• Web document revisions:
────────────────

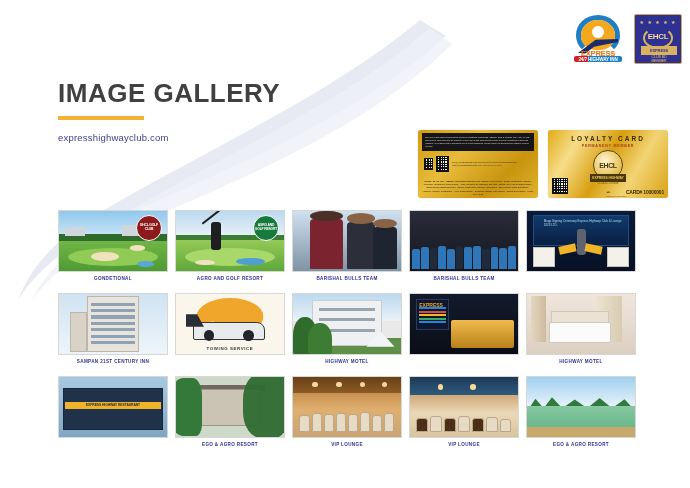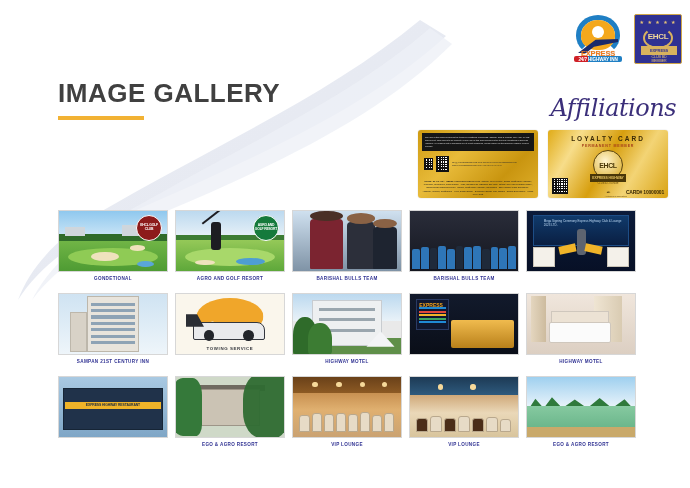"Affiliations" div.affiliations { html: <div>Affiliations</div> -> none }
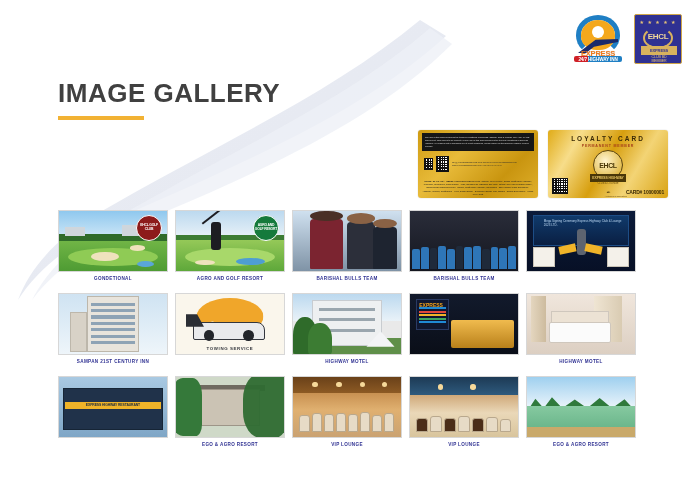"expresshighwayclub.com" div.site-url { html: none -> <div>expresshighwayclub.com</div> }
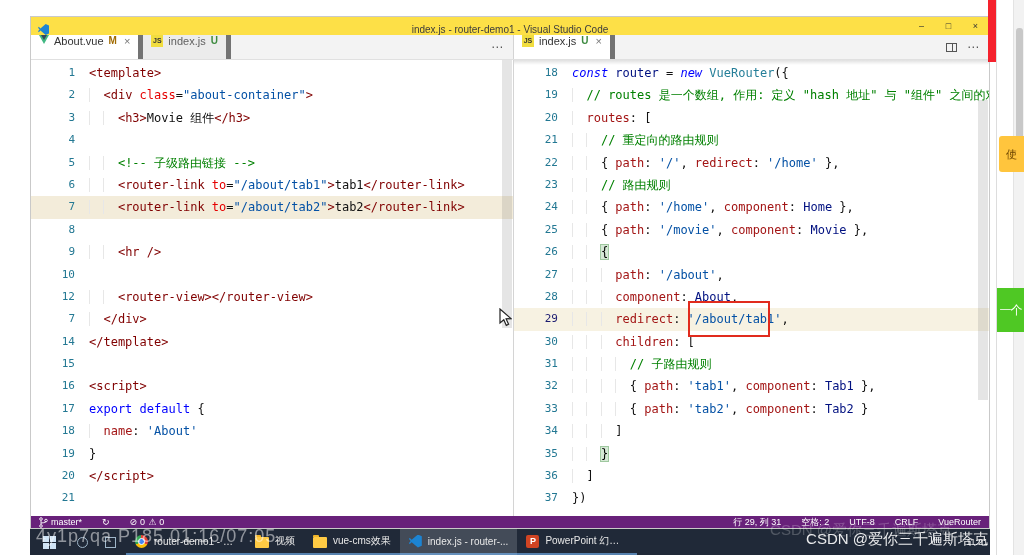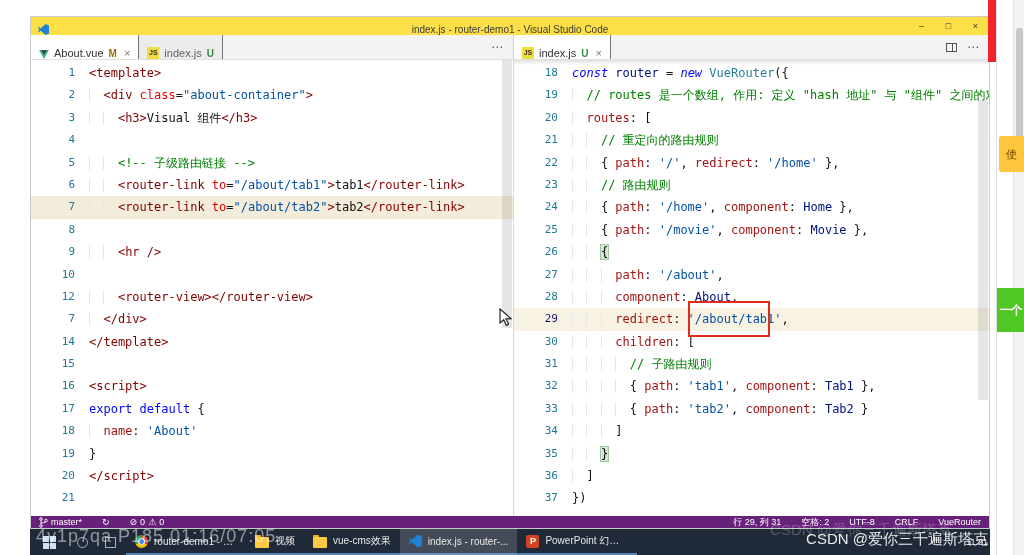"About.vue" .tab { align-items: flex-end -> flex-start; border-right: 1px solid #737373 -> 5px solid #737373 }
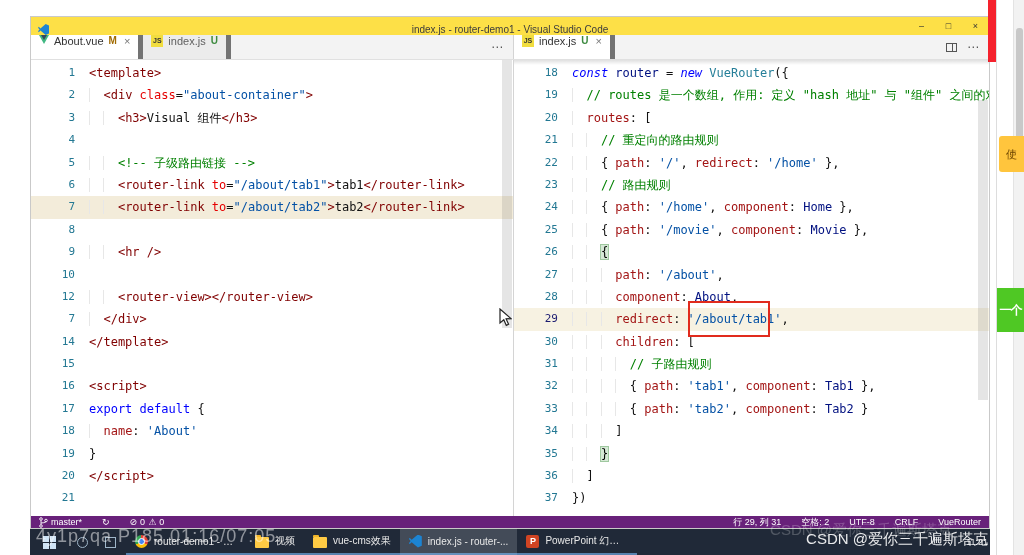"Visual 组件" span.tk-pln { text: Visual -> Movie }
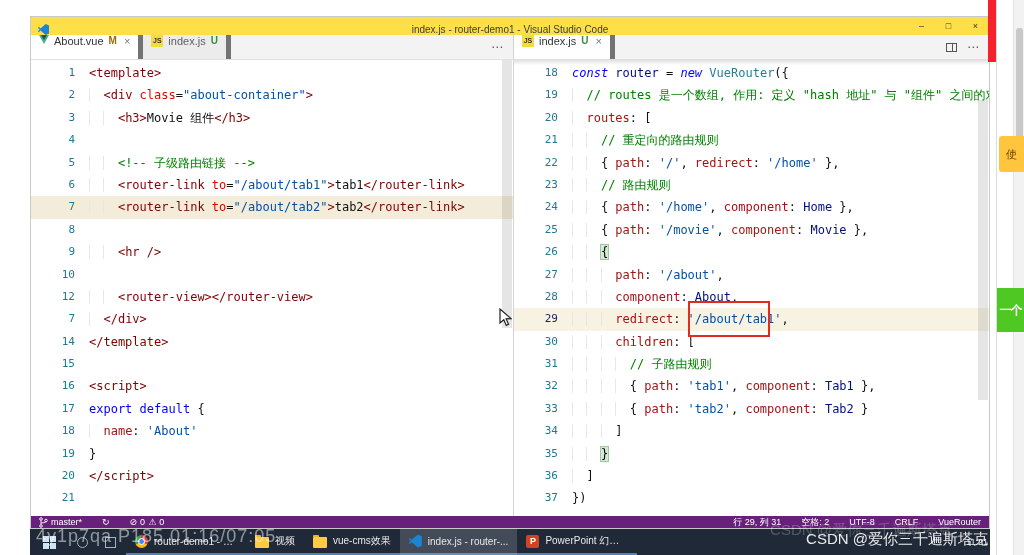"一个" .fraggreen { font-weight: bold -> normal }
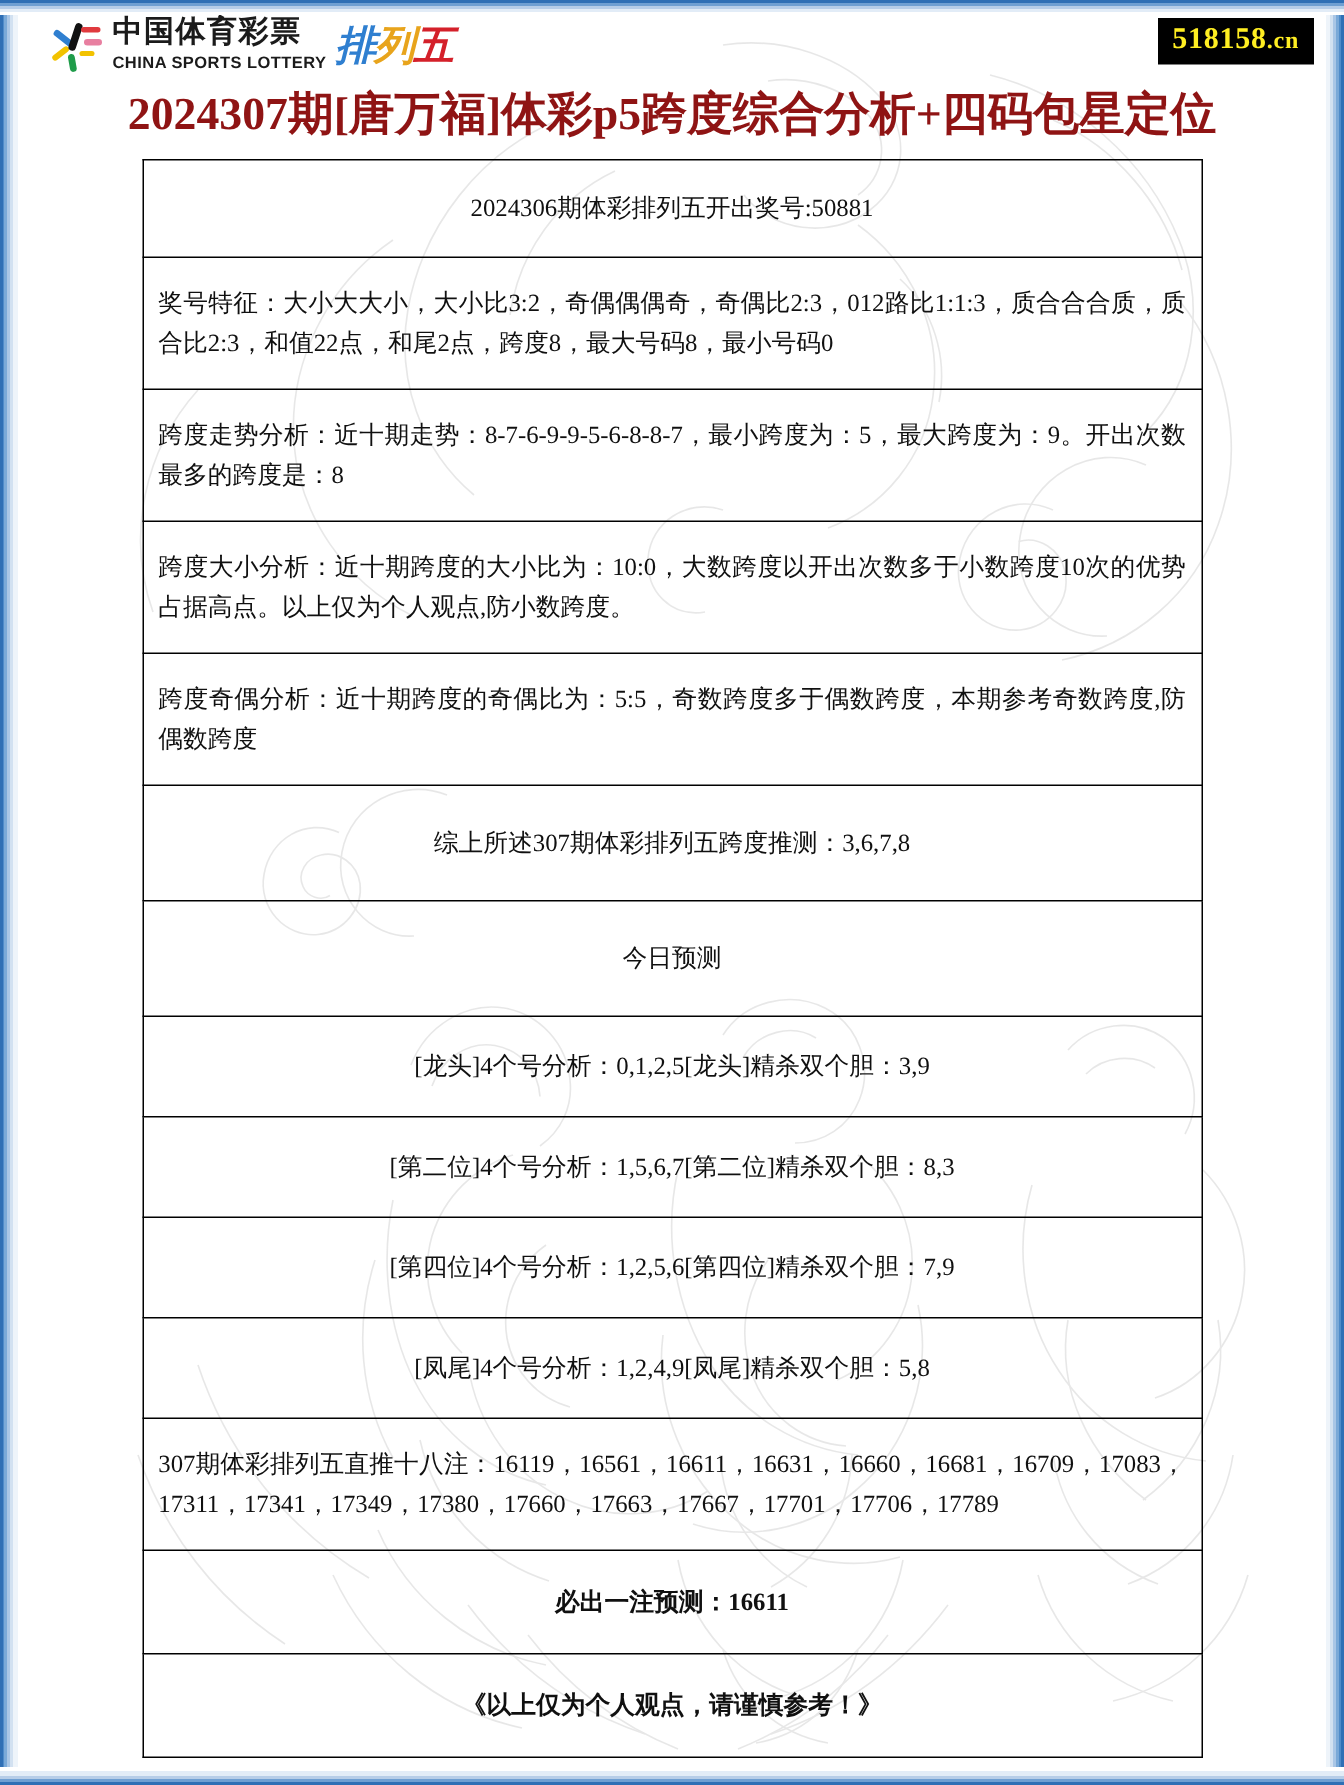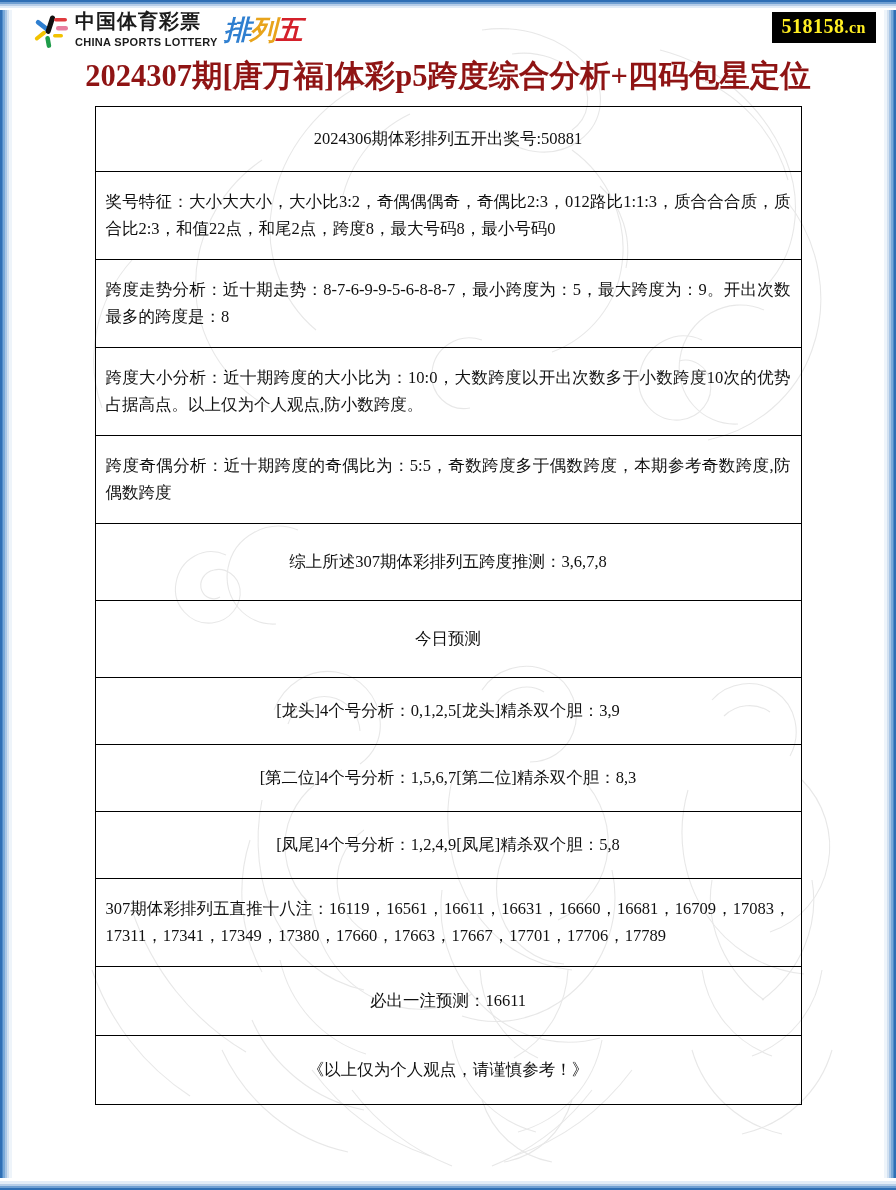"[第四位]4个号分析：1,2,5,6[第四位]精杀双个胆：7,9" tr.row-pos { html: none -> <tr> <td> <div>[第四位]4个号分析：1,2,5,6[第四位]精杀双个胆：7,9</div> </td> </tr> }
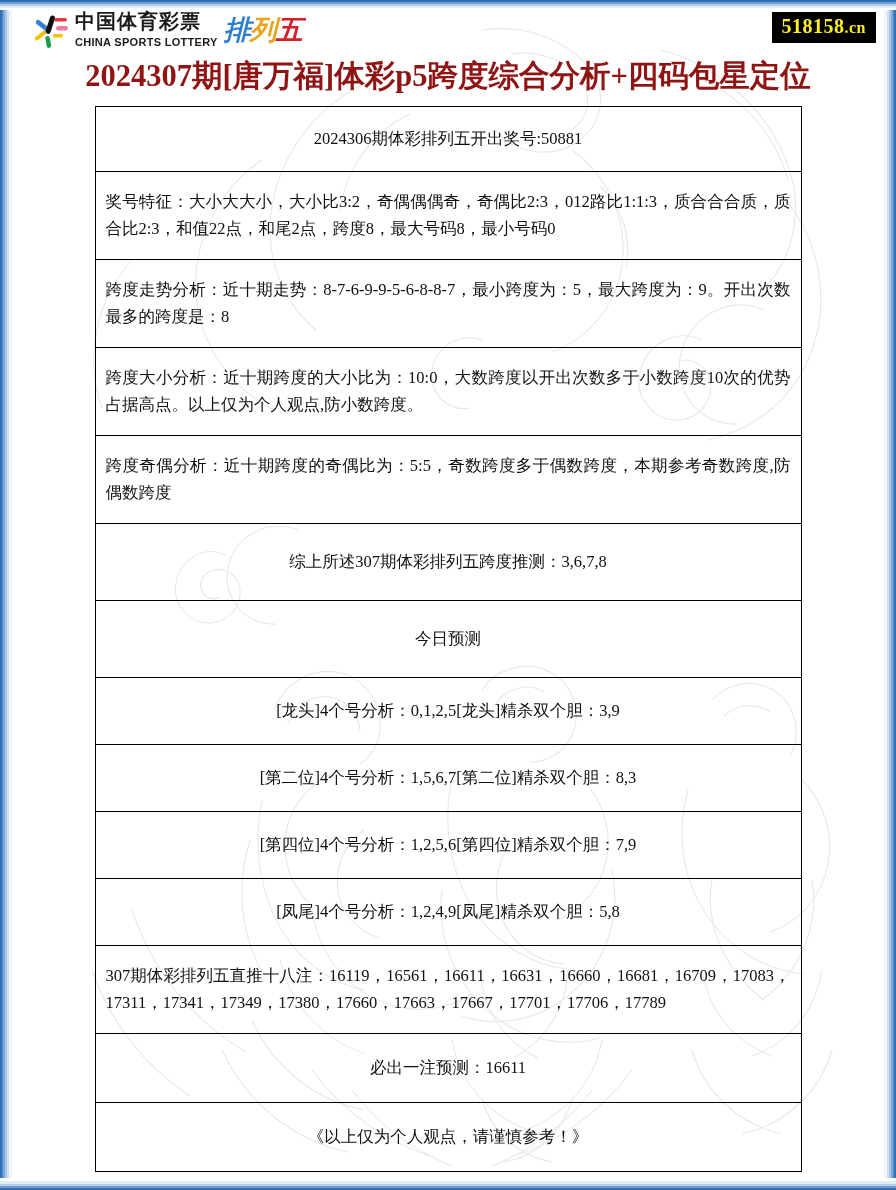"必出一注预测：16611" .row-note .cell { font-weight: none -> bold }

────────────────

• WORK INSTRUCTIONS: Skip every picture and return the lines above from the top through the one that contains "font-weight: bold ->".

• RESPONSE FOR THIS EXERCISE:
"Affiliations" div.affiliations { html: <div>Affiliations</div> -> none }
"expresshighwayclub.com" div.site-url { html: none -> <div>expresshighwayclub.com</div> }
"About.vue" .tab { align-items: flex-end -> flex-start; border-right: 1px solid #737373 -> 5px solid #737373 }
"Visual 组件" span.tk-pln { text: Visual -> Movie }
"一个" .fraggreen { font-weight: bold -> normal }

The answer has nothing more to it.